The utility model solves the second technical problem by adopting the technical proposal that: the cleaning machine comprises a fan and a separation device, and is characterized in that the separation device is the separation device, and the air outlet is positioned at the upstream of the fan along a fluid flow path.

The cleaning machine may be a scrubber or a sweeper, but preferably the cleaning machine is a sweeper.

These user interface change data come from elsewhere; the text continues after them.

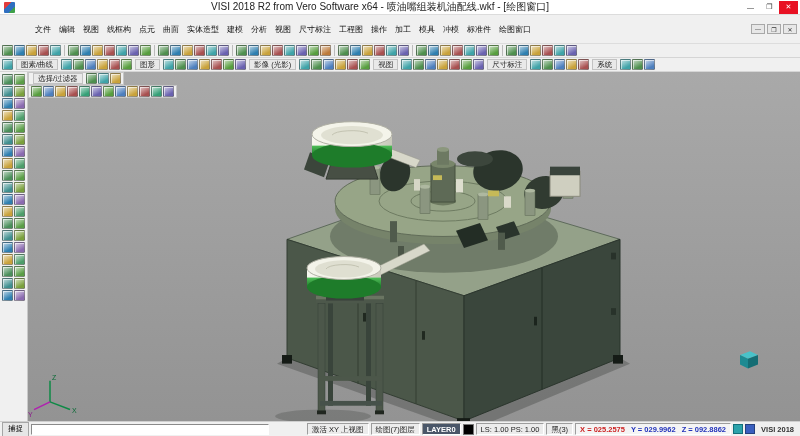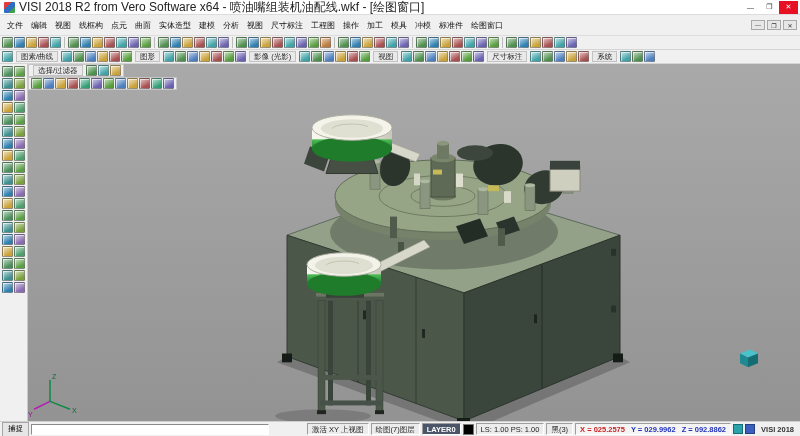--- a/index.html
+++ b/index.html
@@ -9,7 +9,7 @@
   
   .titlebar{height:15px;background:#ffffff;display:flex;align-items:center;padding:0 2px;border-bottom:1px solid #dcdcdc;flex:none;}
   .app-icon{width:11px;height:11px;margin:0 4px 0 2px;background:linear-gradient(135deg,#e03c3c 0 35%,#2f6fc0 35% 70%,#3fa04a 70%);border-radius:1px;flex:none;}
-  .title-text{flex:1;text-align:left;font-size:12px;color:#222;white-space:nowrap;overflow:hidden;}
+  .title-text{flex:1;text-align:center;font-size:10px;color:#222;white-space:nowrap;overflow:hidden;}
   .win-controls{display:flex;flex:none;}
   .win-btn{width:19px;height:13px;display:flex;align-items:center;justify-content:center;font-size:7px;color:#333;}
   .win-btn.close{background:#e81123;color:#fff;}

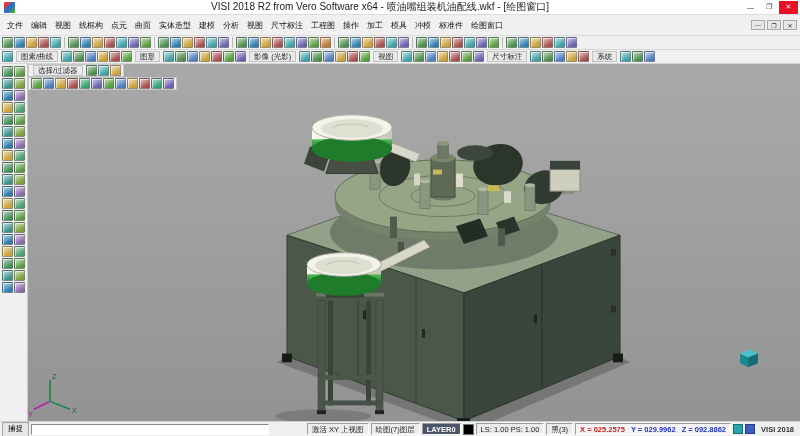--- a/index.html
+++ b/index.html
@@ -15,7 +15,7 @@
   .win-btn.close{background:#e81123;color:#fff;}
 
   
-  .menubar{height:21px;background:#f0f0f0;display:flex;align-items:center;padding:0 3px;border-bottom:1px solid #dddddd;flex:none;}
+  .menubar{height:29px;background:#f0f0f0;display:flex;align-items:center;padding:0 3px;border-bottom:1px solid #dddddd;flex:none;margin-left:28px;}
   .menu-item{padding:0 4px;font-size:8px;color:#111;white-space:nowrap;}
   .mdi-controls{margin-left:auto;display:flex;gap:2px;}
   .mdi-btn{width:14px;height:10px;border:1px solid #a8a8a8;background:#e7e7e7;font-size:6px;display:flex;align-items:center;justify-content:center;color:#333;}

Compared with the prior art, the utility model has the advantages that: in the separating device, the inner side wall of the air inlet pipeline is provided with the guide surface adjacent to the air outlet, along the fluid flow direction inside the air inlet pipeline, the guide surface is gradually inclined towards the direction which is far away from the separating piece and is close to the peripheral wall of the shell, the bottom wall of the air inlet pipeline is provided with the inclined surface at the position which corresponds to the guide surface, along the fluid flow direction inside the air inlet pipeline, the inclined surface is gradually inclined downwards, so that when the air flow entering through the air inlet pipeline pushes sewage to move along the inner wall of the air inlet pipeline, due to the existence of the guide surface and the inclined surface, the air flow at the air outlet of the air inlet pipeline can drive the sewage attached to move outwards, namely, towards the peripheral wall of the shell, the sewage is prevented from directly rushing to the bottom of the cavity to guide the water upwards, the problem of service life reduction of a fan caused by upward flow of the sewage is avoided, and the service life of a subsequent fan is prolonged.

Drawings

Fig. 1 is a longitudinal sectional view of a separation device of the present embodiment;

fig. 2 is a longitudinal sectional view of the separating apparatus of the present embodiment at another angle;

FIG. 3 is a transverse cross-sectional view of the separating apparatus of the present embodiment;

FIG. 4 is another angular transverse cross-sectional view of the separating apparatus of the present embodiment;

fig. 5 is a transverse sectional view at the exhaust port in the present embodiment.

Detailed Description

The utility model is described in further detail below with reference to the embodiments of the drawings.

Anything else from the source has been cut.